**Prompt**
The entries below contain pictures. Retype everything except those pictures, exactly as given.

**Source material**
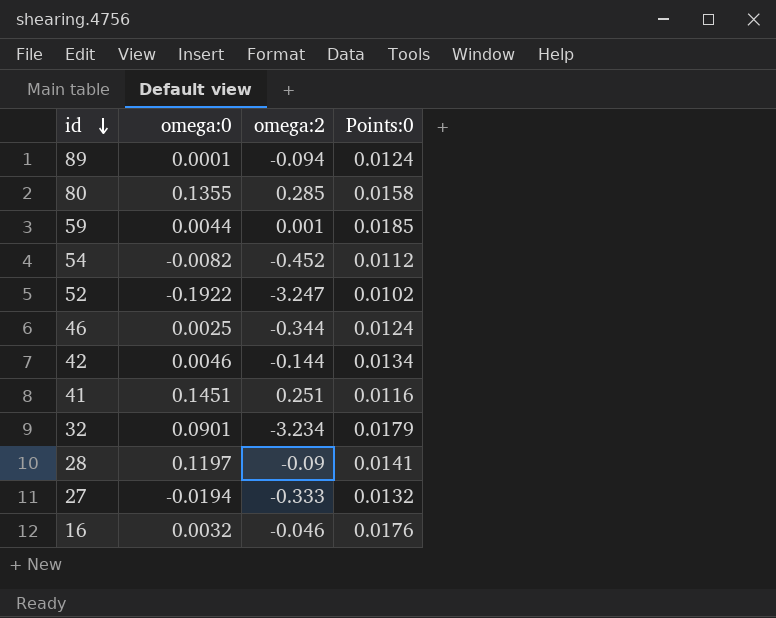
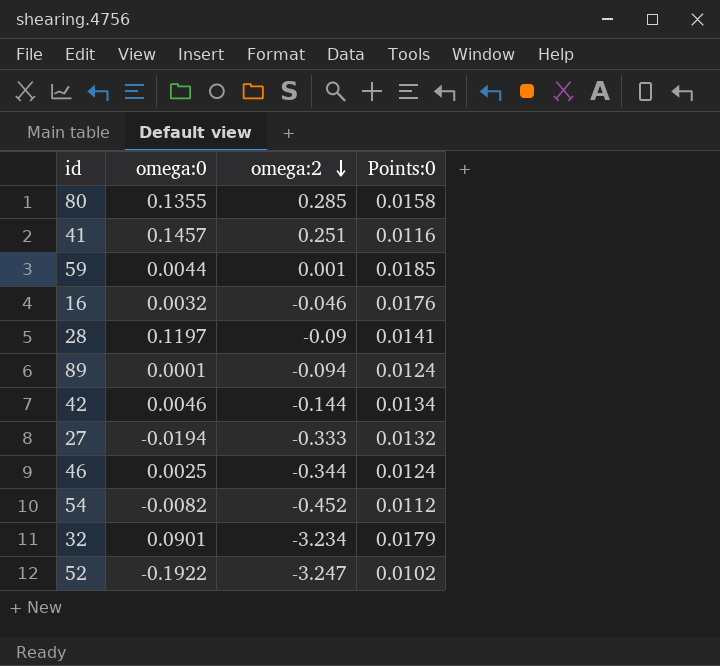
row order: id descending -> omega:2 descending
41 | omega:0: 0.1451 -> 0.1457

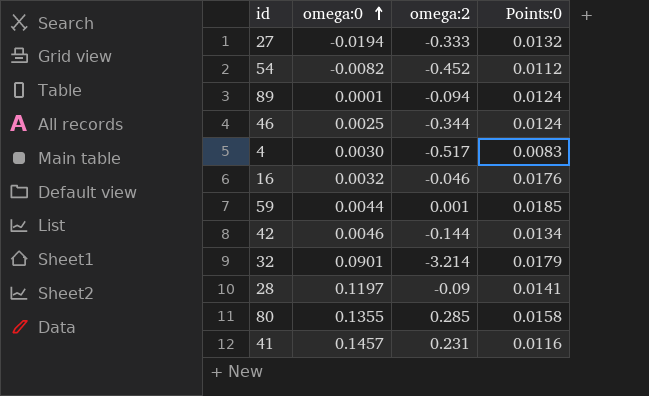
row order: omega:2 descending -> omega:0 ascending
row 52: -0.1922 | -3.247 | 0.0102 -> none
row 4: none -> 0.0030 | -0.517 | 0.0083
32 | omega:2: -3.234 -> -3.214
41 | omega:2: 0.251 -> 0.231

**Written solution**
row order: id descending -> omega:2 descending
41 | omega:0: 0.1451 -> 0.1457

row order: omega:2 descending -> omega:0 ascending
row 52: -0.1922 | -3.247 | 0.0102 -> none
row 4: none -> 0.0030 | -0.517 | 0.0083
32 | omega:2: -3.234 -> -3.214
41 | omega:2: 0.251 -> 0.231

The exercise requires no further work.